We hear about differences between groups every day. We hear that the average test score for one classroom of students is different from (or greater than) that of another classroom. We hear that the average financial return for one set of investments is different from that of another set. We hear that the average customer approval rating for one product is different from that of another product.
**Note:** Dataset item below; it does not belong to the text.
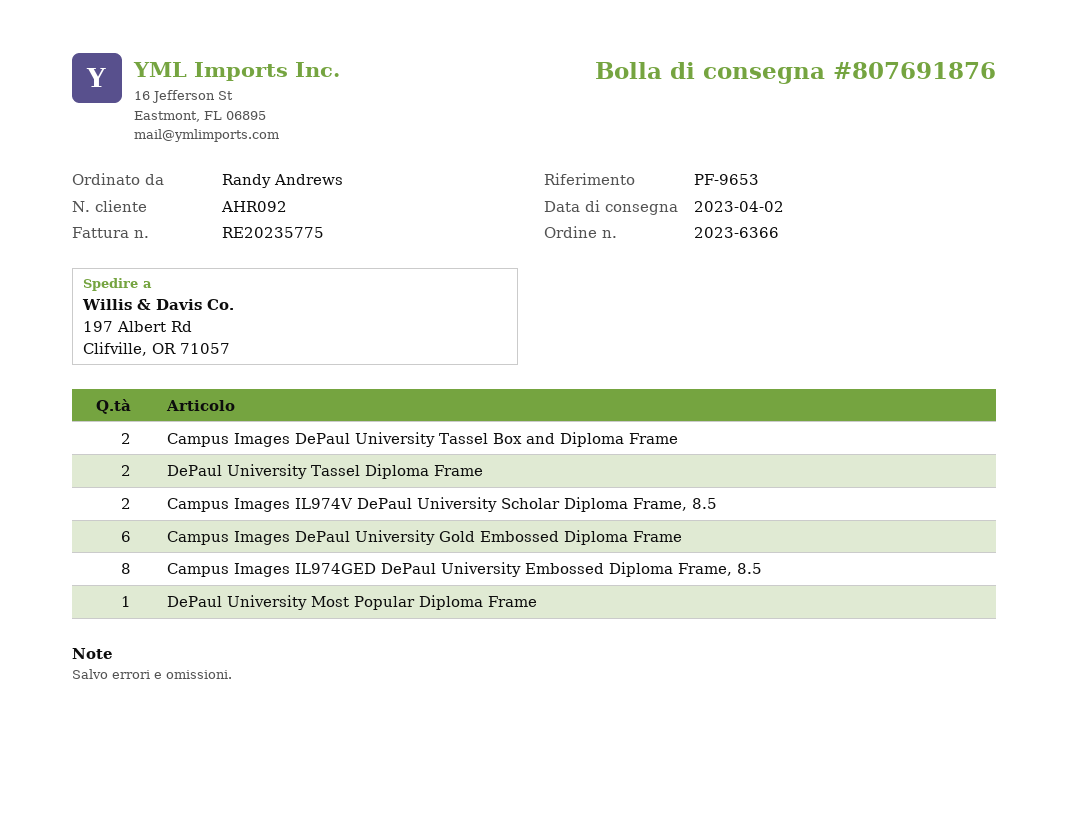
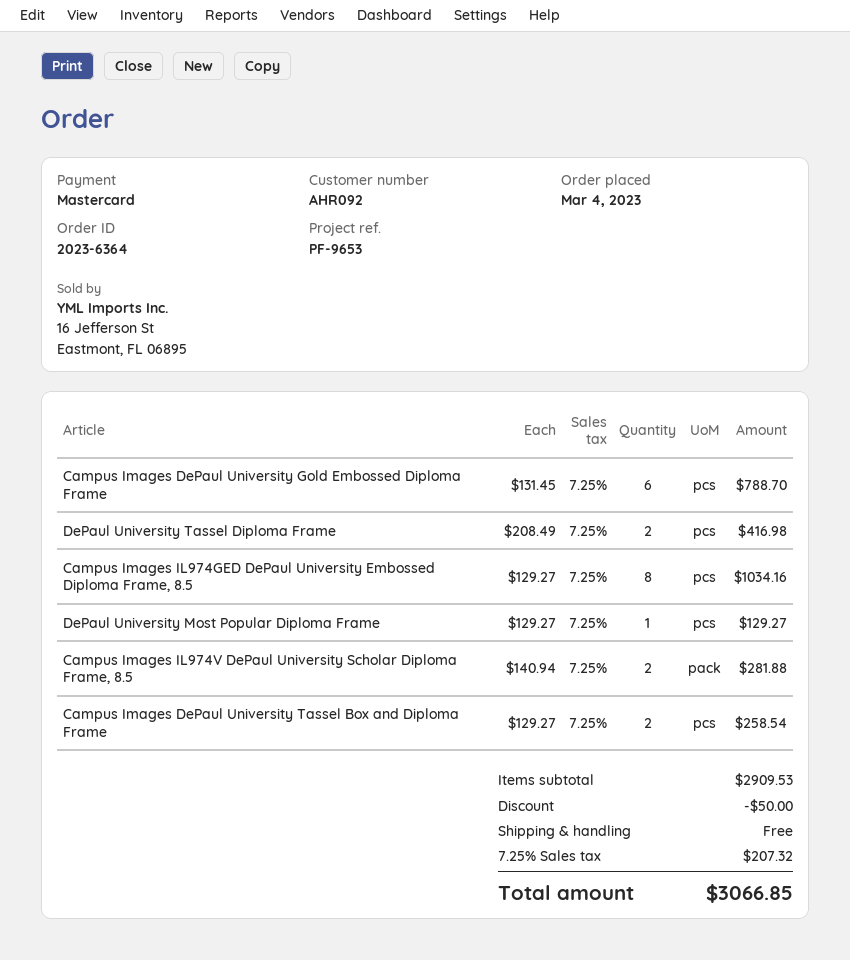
order number: 2023-6366 -> 2023-6364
When people want to show us that two groups are different, based on a particular measure, sometimes they only show us the average (i.e. mean) values for the two groups. This is the case when we hear statements like, “The average test score for the first classroom is 700 while the average test score for the second classroom is only 650; therefore, the students in the two classrooms have different aptitudes. Or, the average financial return on our investments is 15 percent per year while the average return on those other investments is only 10 percent per year; therefore, our financial results are different (i.e. better) than their results.” Implicit in these statements is the assumption that the difference between the averages is meaningful (i.e. statistically significant).
Whether There’s a Difference Makes a Difference
There are many reasons why people might not present the calculation showing that the difference between the two groups is meaningful – They may not know the calculation exists. They may not have time for the calculation. They may not want to acknowledge that the difference they care about isn’t actually statistically meaningful.
Regardless of the reasons why someone might not initially present the evidence, if it’s important for you to know whether the specific difference is meaningful (e.g. if the difference will affect your decisions or actions) then it’s critical to know whether the difference is statistically significant.
Does Training Affect Performance Scores?
Let’s look at a quick example to see how you can evaluate whether the difference between the average values for any two groups is meaningful. Let’s say you manage a training program and want to know whether the average performance score for those who go through the training program is different from the average performance score for those who don’t go through the program.1
Fifteen people go through the training program. Fifteen other people do not go through the program. The average performance score for the group that goes through the training program is 86, and the variance of the scores is 10.32. The average performance score for the group that doesn’t go through the program is 83, and the variance of the scores is 13.84. Based on this information, would it be appropriate to say that the difference between the scores for the two groups is statistically significant? Take a moment. What do you think? Do you think you can say the 3-point difference between the two averages is statistically significant?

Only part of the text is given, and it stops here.